JCCNetwork.id- Wakil Ketua Komisi II DPR Yanuar Prihatin dengan pernyataan Ketua Mahkamah Konstitusi (MK) Anwar Usman mengenai pemimpin muda dalam konteks gugatan batas usia minimal capres dan cawapres. Komentar Anwar dianggap tidak etis dan tidak tepat, lantaran sebagai Hakim MK, seharusnya tidak berkomentar mengenai perkara yang sedang ditangani.
“Jadi ada tiga hal yang harus dibedakan ya. Pertama, substansi. Kedua, siapa yang mengucapkan. Ketiga, momentum kapan itu disampaikan,” kata Yanuar kepada wartawan, dikutip Senin (11/9/2023).

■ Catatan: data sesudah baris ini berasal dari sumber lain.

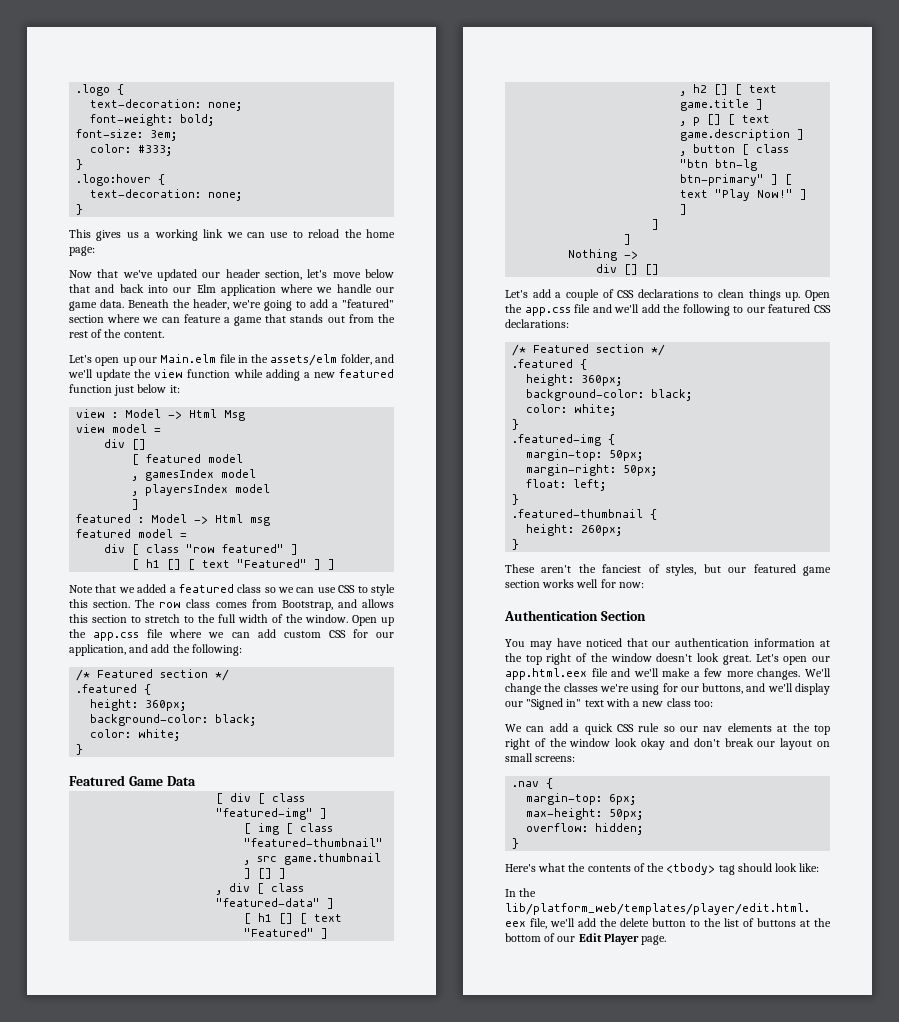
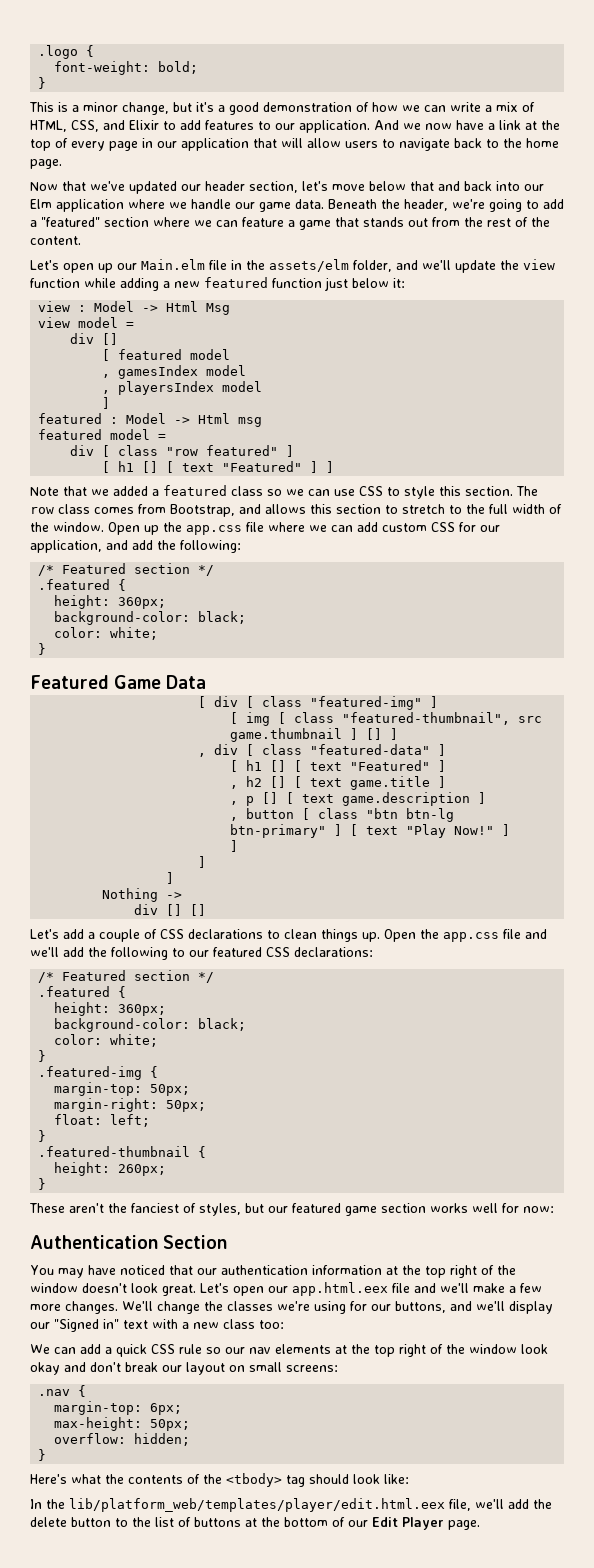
  .logo {
- text-decoration: none;
  font-weight: bold;
- font-size: 3em;
- color: #333;
  }
- .logo:hover {
- text-decoration: none;
- }
- This gives us a working link we can use to reload the home page:
+ This is a minor change, but it's a good demonstration of how we can write a mix of HTML, CSS, and Elixir to add features to our application. And we now have a link at the top of every page in our application that will allow users to navigate back to the home page.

Yanuar juga mempertanyakan apakah pernyataan Anwar adalah pendapat pribadi atau memiliki implikasi terhadap keputusan yang akan diambil MK terkait gugatan tersebut.
“Kalau tidak ada kaitannya dengan gugatan momentumnya ya boleh boleh saja. Malah itu sangat bagus tapi ini masalahnya sedang ada proses gugatan di MK. Jadi momentumnya nggak paslah,” tandasnya.